_PROBLEM:_ Please repeat the lines below exactly. Begin with the line containing "[51,81,171,115] 50.8/51.4 ->" and go on through the line containing "[292,2155,427,2179] 24 Jun, 2026".

_DATA TO EXAMINE:_
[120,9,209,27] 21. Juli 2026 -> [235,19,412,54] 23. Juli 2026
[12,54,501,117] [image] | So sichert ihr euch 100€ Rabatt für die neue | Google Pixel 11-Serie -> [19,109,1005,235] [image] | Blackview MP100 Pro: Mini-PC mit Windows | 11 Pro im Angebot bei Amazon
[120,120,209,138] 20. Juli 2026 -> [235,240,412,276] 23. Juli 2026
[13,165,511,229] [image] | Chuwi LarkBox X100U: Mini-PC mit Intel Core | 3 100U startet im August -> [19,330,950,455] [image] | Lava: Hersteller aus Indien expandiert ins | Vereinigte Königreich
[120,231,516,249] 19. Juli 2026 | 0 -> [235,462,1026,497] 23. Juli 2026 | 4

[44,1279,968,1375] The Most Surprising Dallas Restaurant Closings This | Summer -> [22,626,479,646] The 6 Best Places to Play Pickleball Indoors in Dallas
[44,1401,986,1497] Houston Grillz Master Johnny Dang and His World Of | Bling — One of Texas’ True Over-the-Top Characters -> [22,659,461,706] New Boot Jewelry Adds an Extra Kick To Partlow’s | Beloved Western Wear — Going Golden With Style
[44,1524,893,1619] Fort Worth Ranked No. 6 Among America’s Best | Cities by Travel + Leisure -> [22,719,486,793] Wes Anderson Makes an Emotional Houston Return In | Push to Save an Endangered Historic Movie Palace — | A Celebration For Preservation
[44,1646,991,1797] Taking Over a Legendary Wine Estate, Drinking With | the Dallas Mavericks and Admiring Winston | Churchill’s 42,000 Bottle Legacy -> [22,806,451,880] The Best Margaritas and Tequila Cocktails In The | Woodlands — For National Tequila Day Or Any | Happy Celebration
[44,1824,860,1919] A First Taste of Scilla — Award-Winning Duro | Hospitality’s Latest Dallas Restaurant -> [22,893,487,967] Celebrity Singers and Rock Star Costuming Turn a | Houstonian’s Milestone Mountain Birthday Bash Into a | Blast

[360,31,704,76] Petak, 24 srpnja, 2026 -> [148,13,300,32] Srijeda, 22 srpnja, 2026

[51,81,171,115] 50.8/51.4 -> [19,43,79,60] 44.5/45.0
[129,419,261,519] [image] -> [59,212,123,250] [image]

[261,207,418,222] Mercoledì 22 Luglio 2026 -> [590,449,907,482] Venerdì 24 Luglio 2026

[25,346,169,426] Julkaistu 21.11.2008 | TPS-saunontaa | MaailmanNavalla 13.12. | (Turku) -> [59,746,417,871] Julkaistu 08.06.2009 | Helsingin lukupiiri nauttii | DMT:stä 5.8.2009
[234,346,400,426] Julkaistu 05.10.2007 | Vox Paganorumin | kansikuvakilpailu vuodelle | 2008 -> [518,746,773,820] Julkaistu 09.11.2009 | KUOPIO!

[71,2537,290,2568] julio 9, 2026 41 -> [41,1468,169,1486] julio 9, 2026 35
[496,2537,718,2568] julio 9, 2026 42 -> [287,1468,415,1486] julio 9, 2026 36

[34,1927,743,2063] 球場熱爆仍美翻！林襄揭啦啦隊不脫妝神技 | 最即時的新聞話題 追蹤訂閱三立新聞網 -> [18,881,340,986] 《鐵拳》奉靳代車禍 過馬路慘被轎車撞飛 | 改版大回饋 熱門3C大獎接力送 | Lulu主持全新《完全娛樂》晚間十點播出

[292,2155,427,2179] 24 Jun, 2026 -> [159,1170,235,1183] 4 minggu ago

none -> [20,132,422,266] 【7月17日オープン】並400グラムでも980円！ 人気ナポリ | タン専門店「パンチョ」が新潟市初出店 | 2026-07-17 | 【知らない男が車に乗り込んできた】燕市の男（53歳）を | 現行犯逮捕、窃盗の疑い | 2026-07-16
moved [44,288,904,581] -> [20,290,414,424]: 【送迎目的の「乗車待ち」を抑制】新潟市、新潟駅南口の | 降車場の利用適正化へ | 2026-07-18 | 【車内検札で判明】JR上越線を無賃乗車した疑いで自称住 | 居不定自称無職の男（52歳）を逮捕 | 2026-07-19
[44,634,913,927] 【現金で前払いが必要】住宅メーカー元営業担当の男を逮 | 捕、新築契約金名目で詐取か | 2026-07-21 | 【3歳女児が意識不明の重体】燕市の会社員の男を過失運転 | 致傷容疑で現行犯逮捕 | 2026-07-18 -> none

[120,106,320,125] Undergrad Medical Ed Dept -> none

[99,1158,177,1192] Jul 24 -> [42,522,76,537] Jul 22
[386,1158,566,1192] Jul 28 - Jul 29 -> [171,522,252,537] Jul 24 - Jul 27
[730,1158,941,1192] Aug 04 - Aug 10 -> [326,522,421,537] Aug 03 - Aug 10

_TASK RESULT:_
[51,81,171,115] 50.8/51.4 -> [19,43,79,60] 44.5/45.0
[129,419,261,519] [image] -> [59,212,123,250] [image]

[261,207,418,222] Mercoledì 22 Luglio 2026 -> [590,449,907,482] Venerdì 24 Luglio 2026

[25,346,169,426] Julkaistu 21.11.2008 | TPS-saunontaa | MaailmanNavalla 13.12. | (Turku) -> [59,746,417,871] Julkaistu 08.06.2009 | Helsingin lukupiiri nauttii | DMT:stä 5.8.2009
[234,346,400,426] Julkaistu 05.10.2007 | Vox Paganorumin | kansikuvakilpailu vuodelle | 2008 -> [518,746,773,820] Julkaistu 09.11.2009 | KUOPIO!

[71,2537,290,2568] julio 9, 2026 41 -> [41,1468,169,1486] julio 9, 2026 35
[496,2537,718,2568] julio 9, 2026 42 -> [287,1468,415,1486] julio 9, 2026 36

[34,1927,743,2063] 球場熱爆仍美翻！林襄揭啦啦隊不脫妝神技 | 最即時的新聞話題 追蹤訂閱三立新聞網 -> [18,881,340,986] 《鐵拳》奉靳代車禍 過馬路慘被轎車撞飛 | 改版大回饋 熱門3C大獎接力送 | Lulu主持全新《完全娛樂》晚間十點播出

[292,2155,427,2179] 24 Jun, 2026 -> [159,1170,235,1183] 4 minggu ago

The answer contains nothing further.